> Activity: The answer should consist of each line from the data below that includes "titlebar".

> Listed records:
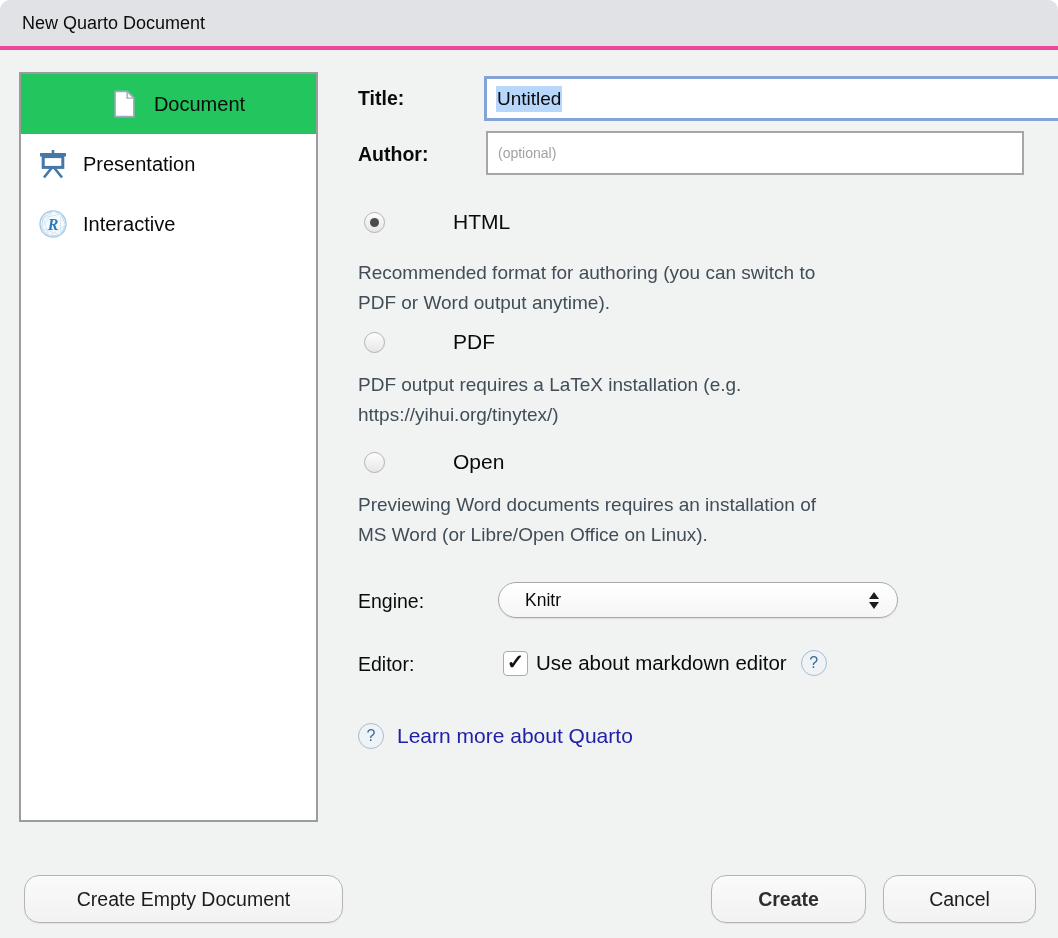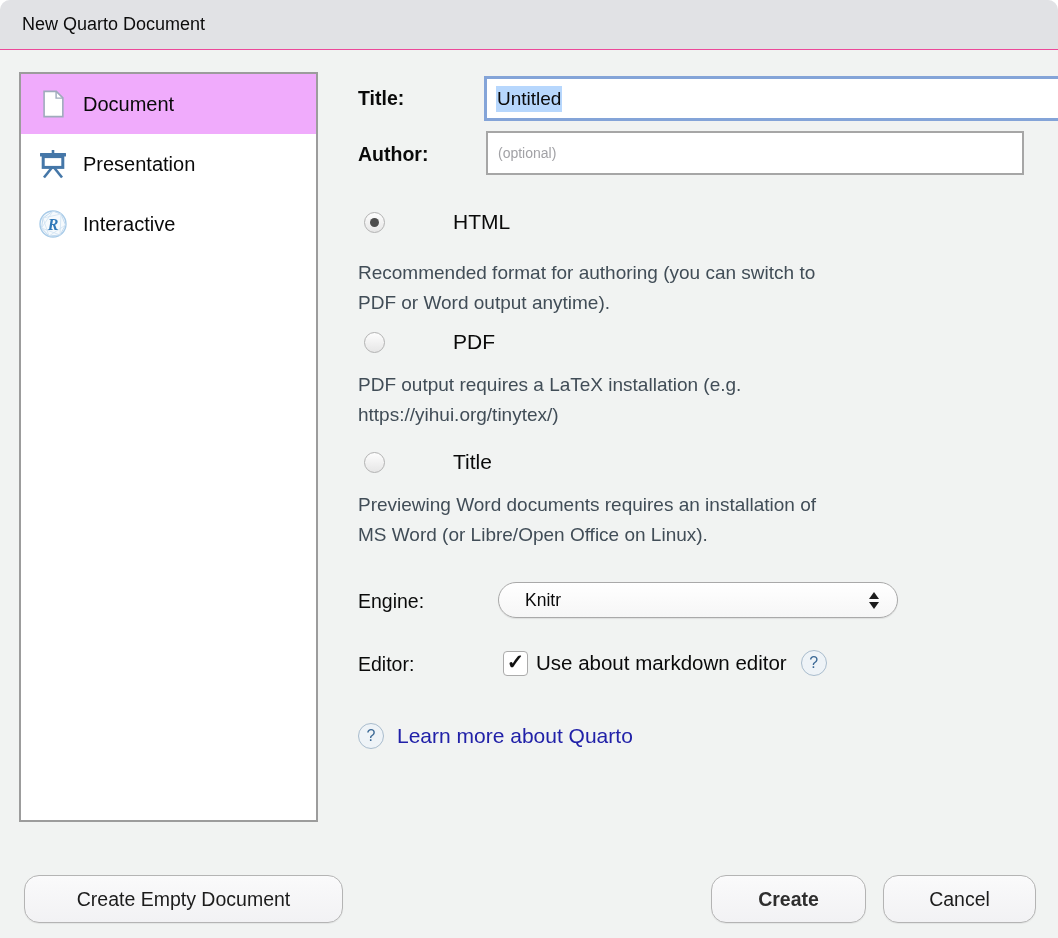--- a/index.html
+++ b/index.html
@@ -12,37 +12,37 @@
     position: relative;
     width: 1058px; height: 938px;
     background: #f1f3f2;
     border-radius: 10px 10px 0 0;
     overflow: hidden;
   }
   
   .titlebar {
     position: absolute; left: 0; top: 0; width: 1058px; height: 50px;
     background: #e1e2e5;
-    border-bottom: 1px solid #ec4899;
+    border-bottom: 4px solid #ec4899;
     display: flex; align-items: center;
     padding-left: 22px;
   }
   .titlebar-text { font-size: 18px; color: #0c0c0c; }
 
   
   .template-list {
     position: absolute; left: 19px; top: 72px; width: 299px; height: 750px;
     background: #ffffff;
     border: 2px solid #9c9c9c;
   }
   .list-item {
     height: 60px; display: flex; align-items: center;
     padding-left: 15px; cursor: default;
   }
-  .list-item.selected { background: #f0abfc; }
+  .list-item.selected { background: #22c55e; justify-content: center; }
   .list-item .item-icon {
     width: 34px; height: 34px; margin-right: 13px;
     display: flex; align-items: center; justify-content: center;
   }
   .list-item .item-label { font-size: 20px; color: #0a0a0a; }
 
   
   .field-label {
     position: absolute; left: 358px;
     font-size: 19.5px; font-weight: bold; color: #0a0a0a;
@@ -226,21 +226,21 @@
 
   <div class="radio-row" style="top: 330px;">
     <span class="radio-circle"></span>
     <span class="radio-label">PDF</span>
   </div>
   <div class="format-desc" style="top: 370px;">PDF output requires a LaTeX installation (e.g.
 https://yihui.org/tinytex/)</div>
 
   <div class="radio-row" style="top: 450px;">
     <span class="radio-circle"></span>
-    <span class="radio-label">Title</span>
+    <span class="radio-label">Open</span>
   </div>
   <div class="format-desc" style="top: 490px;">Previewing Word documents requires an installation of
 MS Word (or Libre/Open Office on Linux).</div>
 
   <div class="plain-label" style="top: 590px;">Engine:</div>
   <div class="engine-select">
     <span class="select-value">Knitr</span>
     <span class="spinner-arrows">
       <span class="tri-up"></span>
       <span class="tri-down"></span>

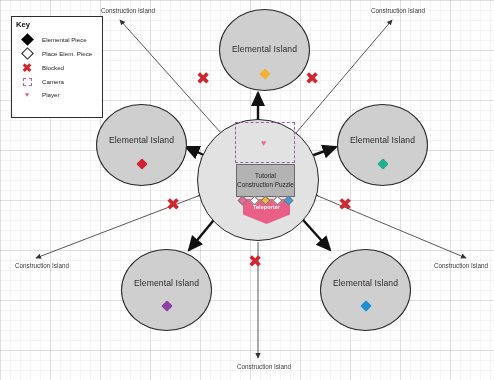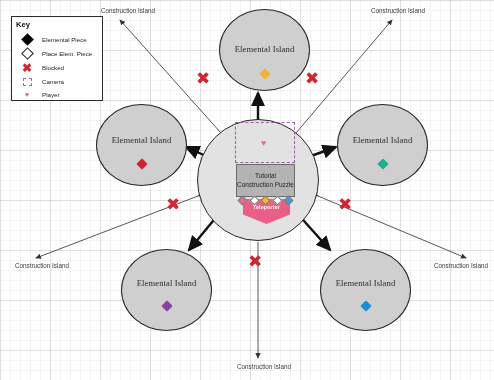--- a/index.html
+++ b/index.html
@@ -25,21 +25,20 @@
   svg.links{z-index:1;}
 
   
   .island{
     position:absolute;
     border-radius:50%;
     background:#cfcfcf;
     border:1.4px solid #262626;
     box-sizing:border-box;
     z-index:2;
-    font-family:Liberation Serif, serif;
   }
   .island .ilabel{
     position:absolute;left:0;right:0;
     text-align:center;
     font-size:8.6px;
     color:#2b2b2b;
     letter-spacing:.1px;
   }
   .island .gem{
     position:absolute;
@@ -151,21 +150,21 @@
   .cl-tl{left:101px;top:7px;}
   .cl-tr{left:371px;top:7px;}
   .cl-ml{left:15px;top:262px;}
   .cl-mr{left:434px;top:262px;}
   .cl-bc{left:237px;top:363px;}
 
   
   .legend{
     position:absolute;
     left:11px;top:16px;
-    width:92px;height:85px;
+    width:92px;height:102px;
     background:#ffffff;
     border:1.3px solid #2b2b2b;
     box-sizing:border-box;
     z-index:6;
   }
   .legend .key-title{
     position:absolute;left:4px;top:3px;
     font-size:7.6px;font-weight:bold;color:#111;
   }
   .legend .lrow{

> Solution below:
   .titlebar {
   .titlebar-text { font-size: 18px; color: #0c0c0c; }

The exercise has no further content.